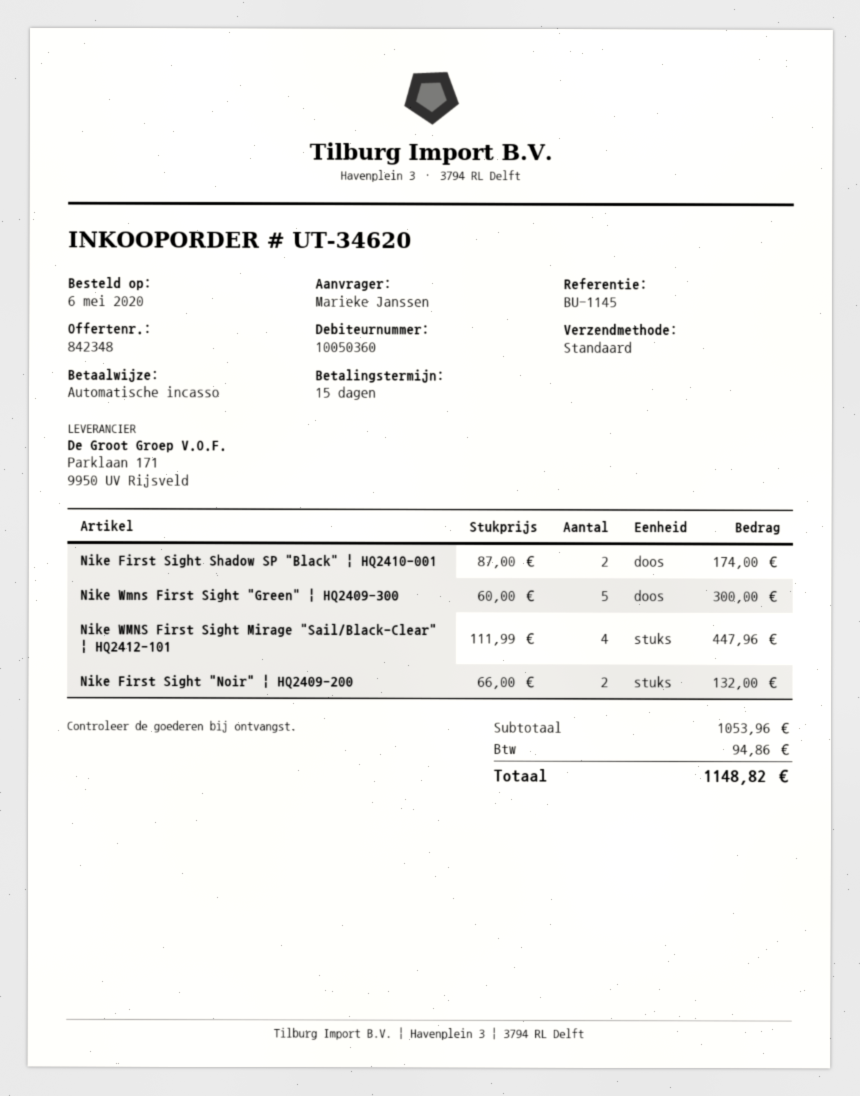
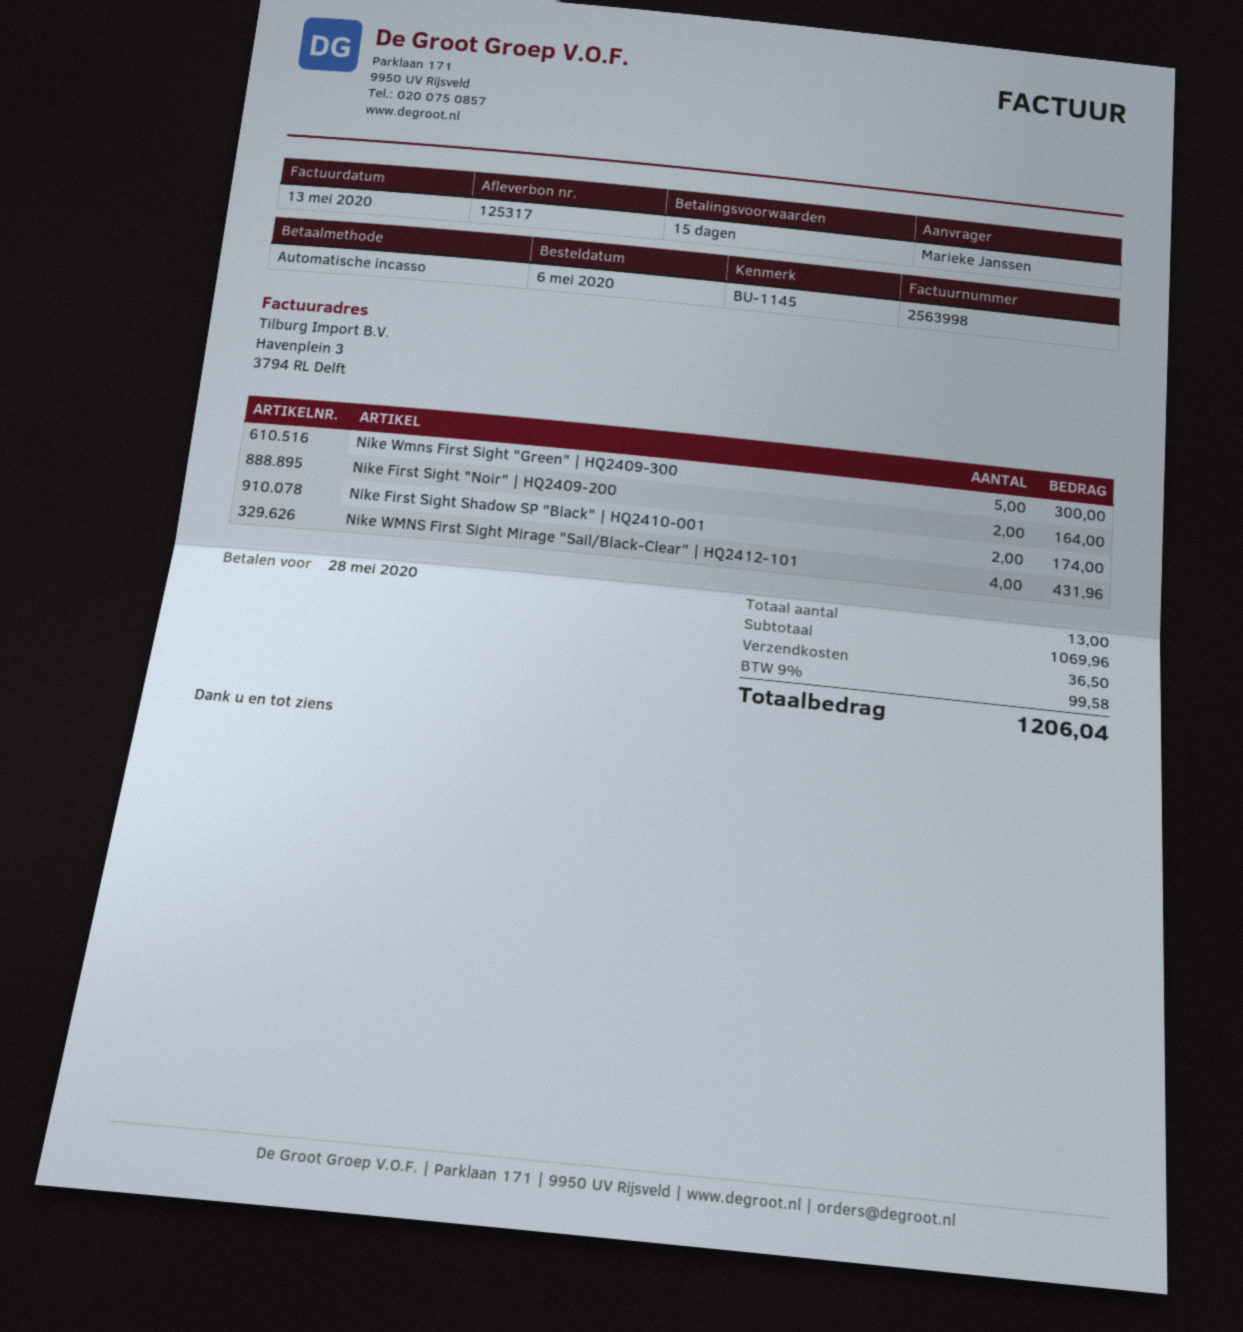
Nike WMNS First Sight Mirage "Sail/Black-Clear" | HQ2412-101: 4 for 447.96 -> 4 for 431.96
Nike First Sight "Noir" | HQ2409-200: 2 for 132.00 -> 2 for 164.00
subtotal: 1053.96 -> 1069.96
shipping: none -> 36.50
tax: 94.86 -> 99.58
total: 1148.82 -> 1206.04

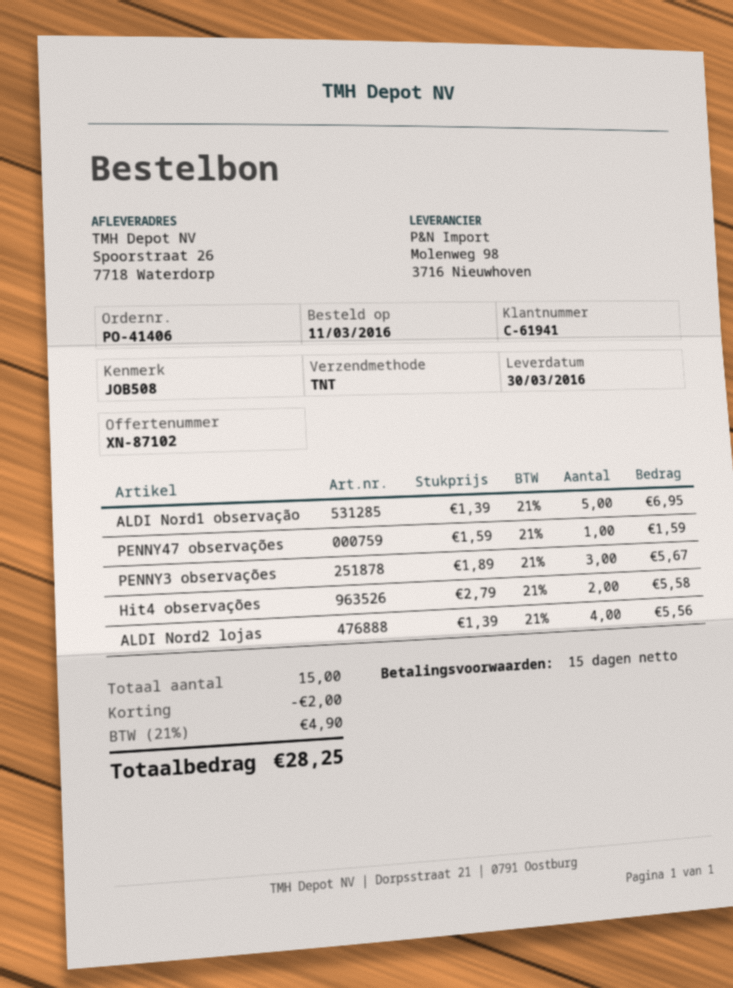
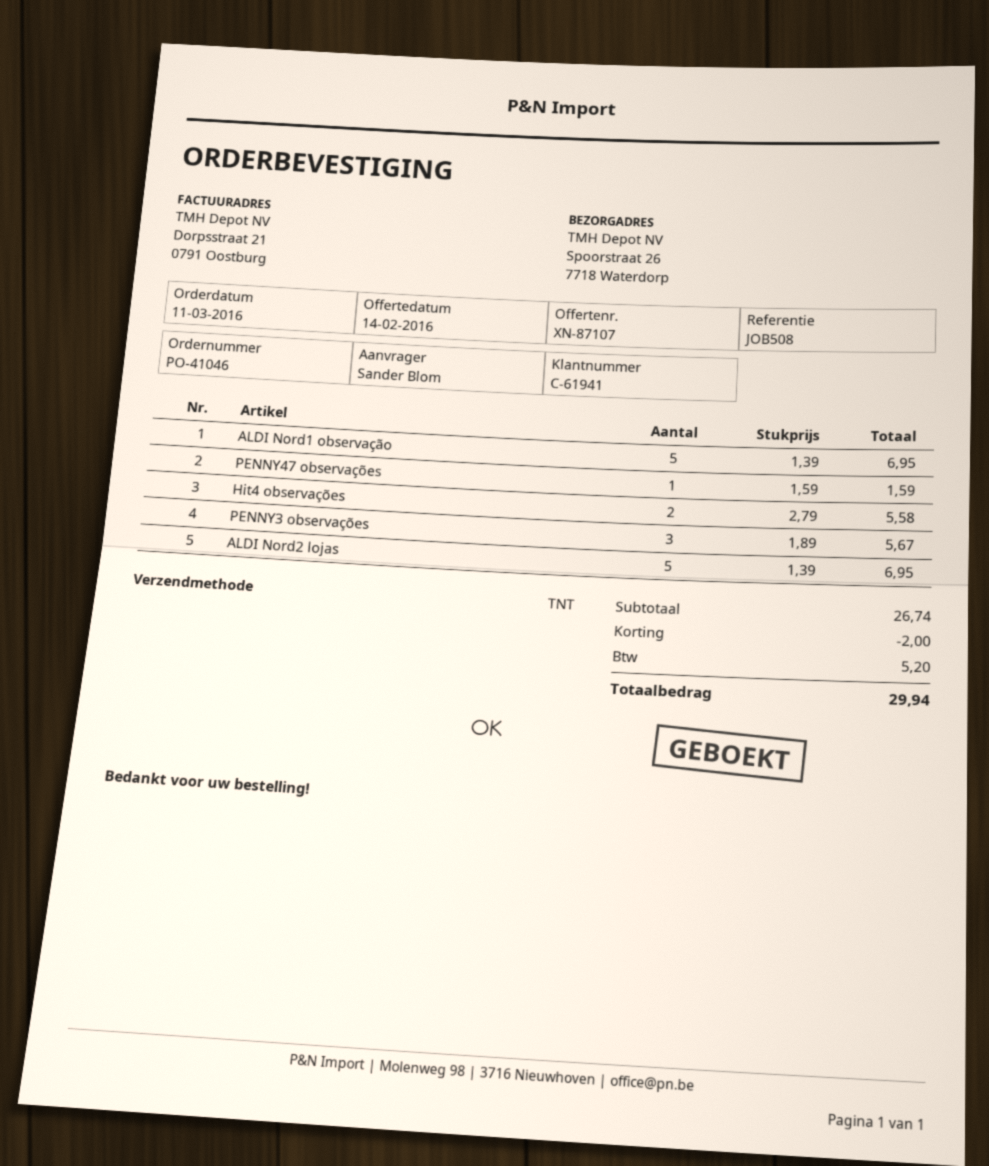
quote number: XN-87102 -> XN-87107
order number: PO-41406 -> PO-41046
ALDI Nord2 lojas: 4 x 1.39 = 5.56 -> 5 x 1.39 = 6.95
tax: 4.90 -> 5.20
total: 28.25 -> 29.94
- - - - - - -
## What you will do:
Wherever an image appears, omit it; copy the rest of the records exactly.

## Answer space:
Nike WMNS First Sight Mirage "Sail/Black-Clear" | HQ2412-101: 4 for 447.96 -> 4 for 431.96
Nike First Sight "Noir" | HQ2409-200: 2 for 132.00 -> 2 for 164.00
subtotal: 1053.96 -> 1069.96
shipping: none -> 36.50
tax: 94.86 -> 99.58
total: 1148.82 -> 1206.04

quote number: XN-87102 -> XN-87107
order number: PO-41406 -> PO-41046
ALDI Nord2 lojas: 4 x 1.39 = 5.56 -> 5 x 1.39 = 6.95
tax: 4.90 -> 5.20
total: 28.25 -> 29.94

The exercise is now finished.